D:
[Rec] è stato un grande successo di
pubblico e critica e può essere considerato
il film che ha rilanciato il genere
mockumetary, portato al successo 10 anni fa
da The Blair Witch Project. Perché avete
pensato di realizzare un film con questa
tecnica?
R: [Rec] è nato come un esperimento,
l’idea era di raccontare una storia classica di
terrore, completamente dentro i canoni del
genere, però utilizzando il linguaggio della
diretta televisiva e facendolo addirittura in
tempo reale, che era anche più complicato.
L’idea era di trasformare un semplice film in
un’esperienza molto più coinvolgente per lo
spettatore e in questo modo di intensificare la
sensazione di angoscia e tensione.
D:
Lo stile, il ritmo e le tematiche che emergono
dai due [Rec] sono piuttosto differenti dal tuo
precedente modo di fare cinema, che si può
considerare più classico e psicologico. Hai
avuto difficoltà a confrontarti con un così
netto cambiamento?
R: Raccontare una storia di terrore con
questo stile documentaristico e in tempo reale
è stata una sfida per noi. Io ero abituato a
costruire la narrazione con gli elementi propri
del linguaggio cinematografico: la
progettazione, il montaggio, la musica, gli
effetti sonori…Rinunciare a tutto questo e
tenere le redini della narrazione non è affatto
facile. Ogni cosa deve apparire casuale,
iperrealista, immediata, però allo stesso tempo
deve generare suspense, tensione, paura. Una
sfida affascinante!
D:
[Rec] aveva una critica nei confronti del
sistema dei mezzi di comunicazione e nello
specifico verso la tendenza a creare lo scoop
televisivo a tutti i costi. Anche in [Rec] 2
avete puntato il dito verso qualche aspetto
della società moderna?
R: Credo che in [Rec] 2 ci sia,
probabilmente, una riflessione sulla
trasformazione della realtà che si sta
producendo negli ultimi anni; tutto è
suscettibile di essere registrato, la
sensazione è che se una cosa non può essere
registrata in nessun formato allora non esiste.
C’è una crescente ossessione per la
registrazione in tutti i tipi di formato, dalle
videocamere ai telefoni cellulari. Qualcuno mi
ha detto che ormai non si organizzano più le
feste per la pura voglia di divertirsi, ma si
organizzano solo per poterle registrare e
caricare su facebook il giorno dopo. E’
inquietante!
D:
Alcune scene di [Rec] 2 fanno pensare ai
videogames d’azione in prima persona, i
cosiddetti FPS (First Person Shooter).
L’effetto è voluto? Se si, secondo te quanto è
importante l’influenza che negli ultimi anni
stanno avendo i videogames sul mondo del
cinema?
R: Io stesso sono un videogiocatore
abituale. Conosco il “mezzo” videogame e
logicamente una piccola influenza è stata
inevitabile. Sono convinto che tutti i mezzi,
anche i più differenti, tendono a mescolarsi e
influenzarsi. In questo senso intravedo un
futuro appassionante.
D:
[Rec] ha avuto un remake americano, Quarantena,
e si è parlato di un possibile Quarantena 2.

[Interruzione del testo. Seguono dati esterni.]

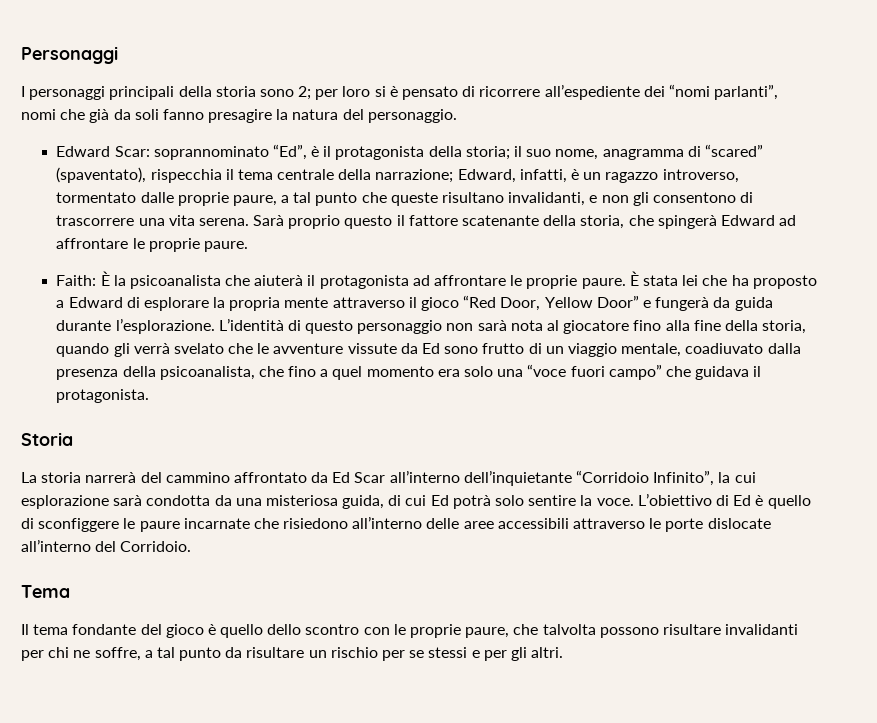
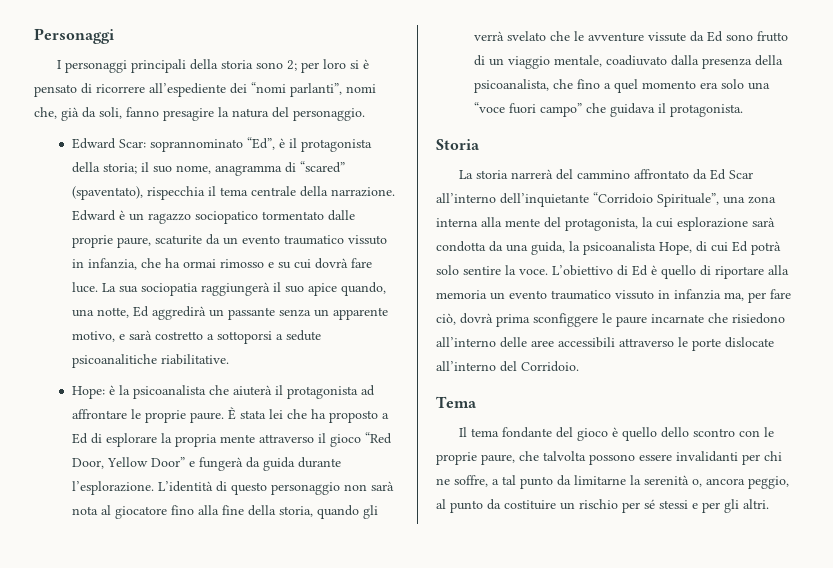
- I personaggi principali della storia sono 2; per loro si è pensato di ricorrere all’espediente dei “nomi parlanti”, nomi che già da soli fanno presagire la natura del personaggio.
+ I personaggi principali della storia sono 2; per loro si è pensato di ricorrere all’espediente dei “nomi parlanti”, nomi che, già da soli, fanno presagire la natura del personaggio.
- Edward Scar: soprannominato “Ed”, è il protagonista della storia; il suo nome, anagramma di “scared” (spaventato), rispecchia il tema centrale della narrazione; Edward, infatti, è un ragazzo introverso, tormentato dalle proprie paure, a tal punto che queste risultano invalidanti, e non gli consentono di trascorrere una vita serena. Sarà proprio questo il fattore scatenante della storia, che spingerà Edward ad affrontare le proprie paure.
- Faith: È la psicoanalista che aiuterà il protagonista ad affrontare le proprie paure.
+ Edward Scar: soprannominato “Ed”, è il protagonista della storia; il suo nome, anagramma di “scared” (spaventato), rispecchia il tema centrale della narrazione. Edward è un ragazzo sociopatico tormentato dalle proprie paure, scaturite da un evento traumatico vissuto in infanzia, che ha ormai rimosso e su cui dovrà fare luce. La sua sociopatia raggiungerà il suo apice quando, una notte, Ed aggredirà un passante senza un apparente motivo, e sarà costretto a sottoporsi a sedute psicoanalitiche riabilitative.
+ Hope: è la psicoanalista che aiuterà il protagonista ad affrontare le proprie paure.
- È stata lei che ha proposto a Edward di esplorare la propria mente attraverso il gioco “Red Door, Yellow Door” e fungerà da guida durante l’esplorazione.
+ È stata lei che ha proposto a Ed di esplorare la propria mente attraverso il gioco “Red Door, Yellow Door” e fungerà da guida durante l’esplorazione.
- La storia narrerà del cammino affrontato da Ed Scar all’interno dell’inquietante “Corridoio Infinito”, la cui esplorazione sarà condotta da una misteriosa guida, di cui Ed potrà solo sentire la voce.
+ La storia narrerà del cammino affrontato da Ed Scar all’interno dell’inquietante “Corridoio Spirituale”, una zona interna alla mente del protagonista, la cui esplorazione sarà condotta da una guida, la psicoanalista Hope, di cui Ed potrà solo sentire la voce.
- L’obiettivo di Ed è quello di sconfiggere le paure incarnate che risiedono all’interno delle aree accessibili attraverso le porte dislocate all’interno del Corridoio.
+ L’obiettivo di Ed è quello di riportare alla memoria un evento traumatico vissuto in infanzia ma, per fare ciò, dovrà prima sconfiggere le paure incarnate che risiedono all’interno delle aree accessibili attraverso le porte dislocate all’interno del Corridoio.
- Il tema fondante del gioco è quello dello scontro con le proprie paure, che talvolta possono risultare invalidanti per chi ne soffre, a tal punto da risultare un rischio per se stessi e per gli altri.
+ Il tema fondante del gioco è quello dello scontro con le proprie paure, che talvolta possono essere invalidanti per chi ne soffre, a tal punto da limitarne la serenità o, ancora peggio, al punto da costituire un rischio per sé stessi e per gli altri.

Cosa pensi di questa tendenza americana di
rifare cult del passato e recenti successi di
altri paesi?
R: Posso comprendere le ragioni che
spingono alla realizzazione dei remake di film
stranieri, che sono solitamente di natura
idiomatica. Negli Stati Uniti non esiste il
doppiaggio dei film e il pubblico più giovane,
a cui sono solitamente dirette le pellicole di
genere, non è abituato ad andare nelle sale in
cui si proiettano i film in lingua originale
sottotitolati. Questo rappresenta un problema
nel momento di importare una pellicola come [Rec],
che è in spagnolo, sul mercato nordamericano. I
remake sono una soluzione a questo problema.
Però è senza dubbio una soluzione discutibile.
D:
A proposito, hai visto Quarantena? Ti è
piaciuto?
R: Non ho un’opinione molto chiara di
questa pellicola. La sensazione che ho avuto
vedendola è stata molto strana e inquietante.
D:
[Rec] 3 è già in fase di lavorazione, ma ho
saputo che voi non vi occuperete della regia.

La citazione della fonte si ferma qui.